Notice the reason we needed the foreign keys to be there. The relationships are set-up for us in the code. MyApp::Schema::PageView::Page contains this, for example–

__PACKAGE__->has_many(
  "views",
  "MyApp::Schema::PageView::View",
  { "foreign.page" => "self.id" },
);

Something awesome about this approach is that it means it when it says–

You can replace this text with custom content, and it will be preserved on regeneration

If you have a database which supports foreign keys—SQLite alas does not—and your DB schema is clean then you never have to write any Perl to set it up. This is a life-saver when requirements are rapidly changing or you’re prototyping and playing with the table design. You can tweak the DB all you want without having to do anything in the code but rerun a schema generation script. You can save the Perl for the more fun tasks like beefing up your model with extended searches or fat-model style business logic.

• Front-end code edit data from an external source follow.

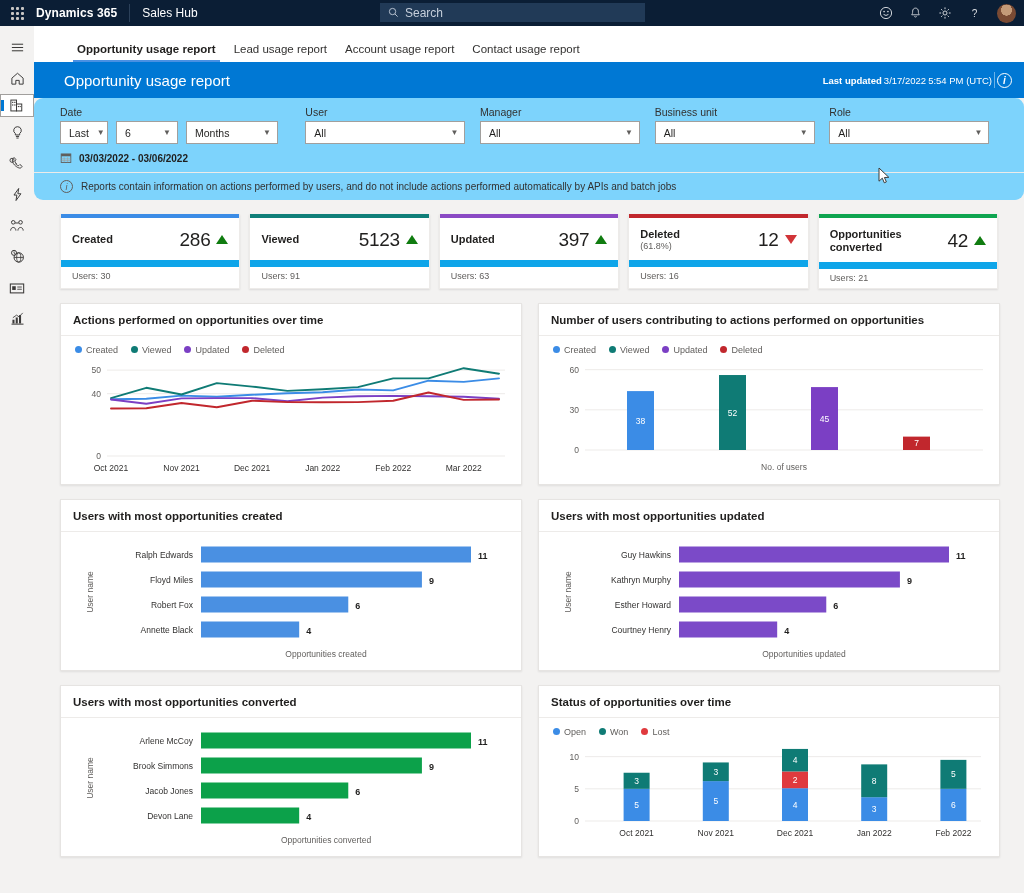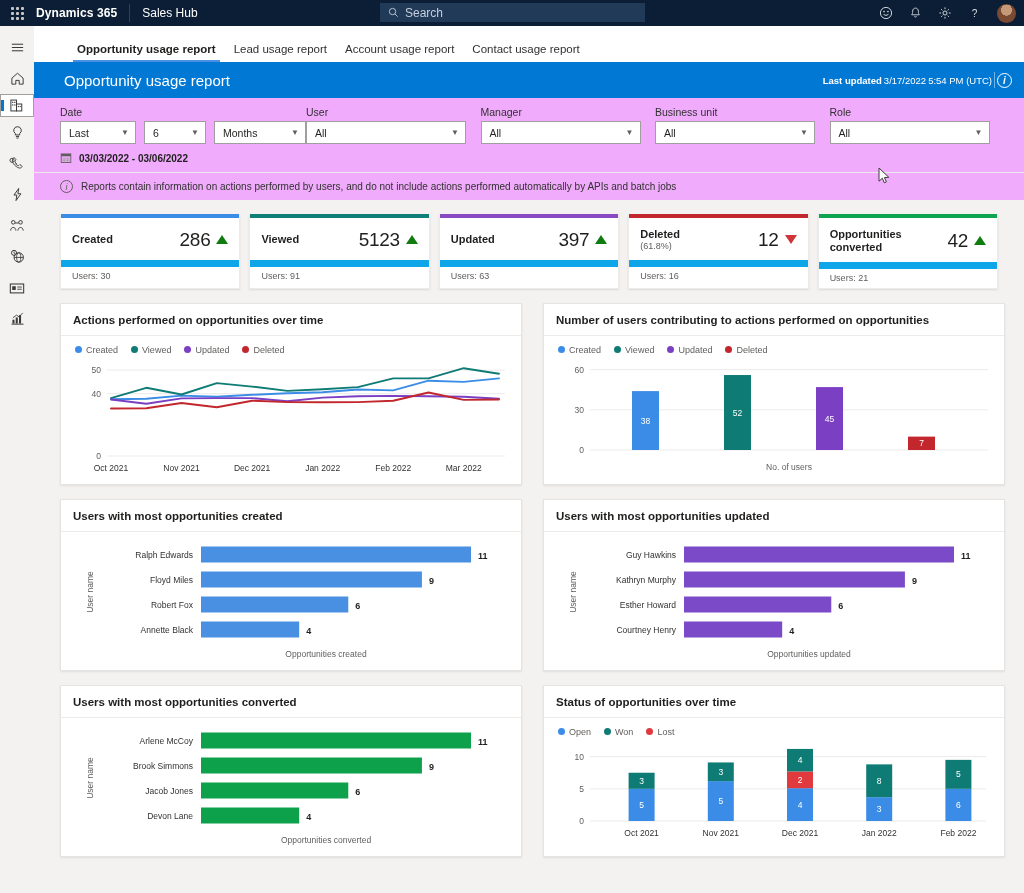"Date" .filters { background: #f0abfc -> #7dd3fc; border-radius: none -> 9px }
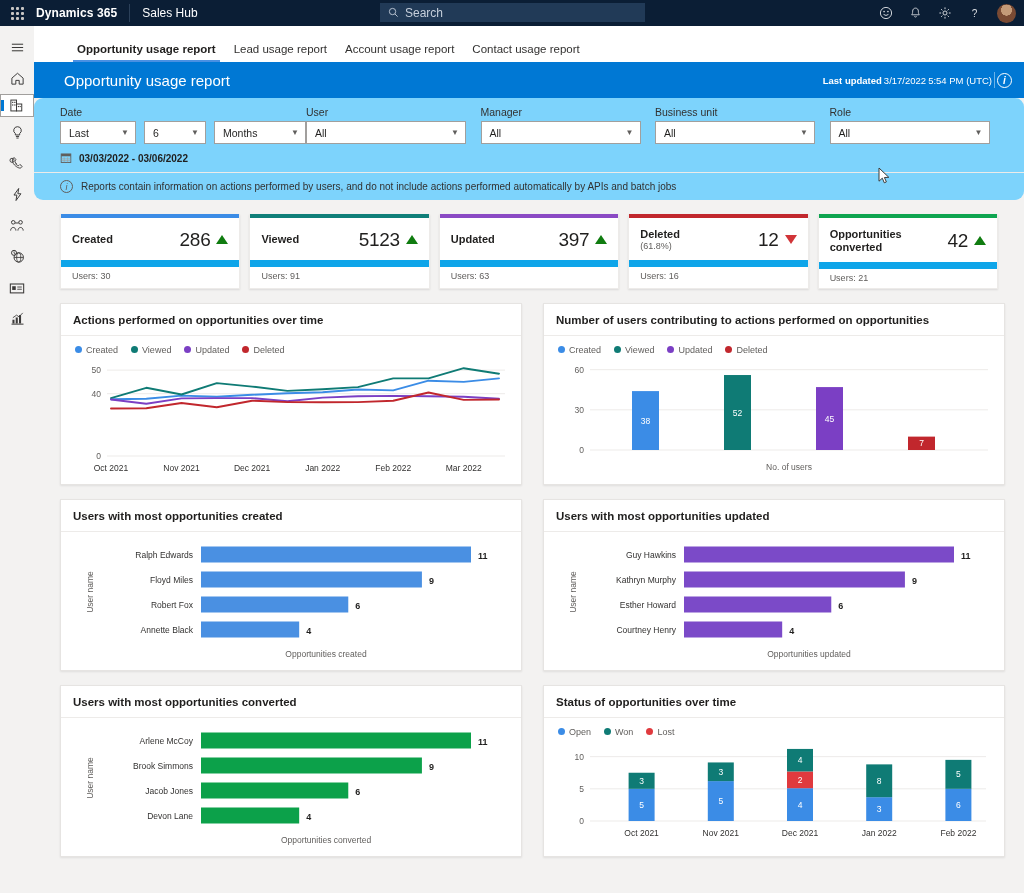"Last" div.sel { width: 76px -> 48px }
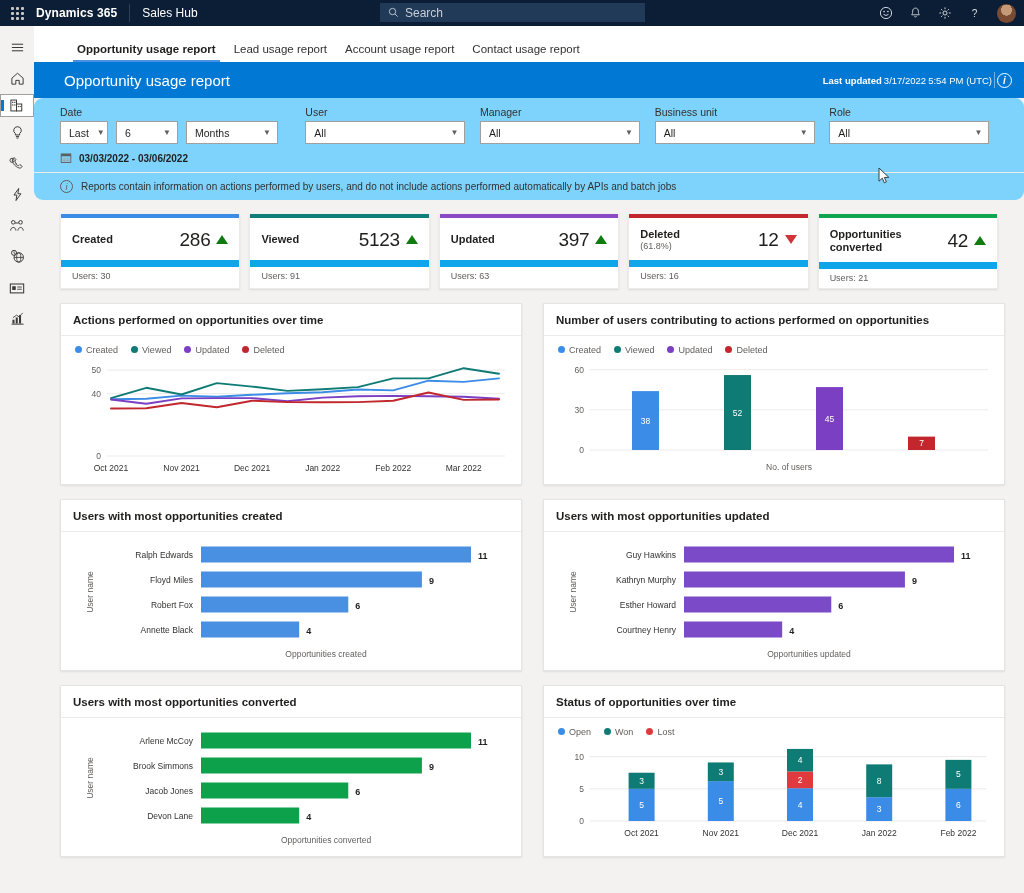"Actions performed on opportunities over" .grid2 { gap: 21px -> 16px }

Gluing the schema into our application by creating a model is snap and there is a helpler to do it–

./script/myapp_create.pl model PageView DBIC::Schema MyApp::Schema::PageView

That’s it. We’re just gluing a DBIx::Class schema into our Cat app via a model. All the model needs to know is how to connect and that is information that is not—unless you’re doing things wrong—contained in your schema.

cat lib/MyApp/Model/PageView.pm
package MyApp::Model::PageView;
use strict;
use base 'Catalyst::Model::DBIC::Schema';

__PACKAGE__->config(
    schema_class => 'MyApp::Schema::PageView',
);

1;

Now add the connection information to the config file–

emacs myappl.yml
Model::PageView:
  connect_info:
    - dbi:SQLite:__path_to(etc/views.sqlt)__
    - ~
    - ~
    - RaiseError: 1
      AutoCommit: 1
      ChopBlanks: 1

DBIx::Class::Schema gives us a deploy method. It will take connection information and attempt to create the database tables. This is especially easy to use with sqlite as it’s just a file write to create the database and tables. We just need a writable location where we can deploy.

And speaking of “a writable location,” do this–

mkdir etc

Otherwise __path_to(etc/views.sqlt)__ is not going to be able to find a valid place to put the DB: views.sqlt.

Detour: Testing applications with DBIx::Class DBs

This is not directly related to what we’re doing in the model but well-worth discussing.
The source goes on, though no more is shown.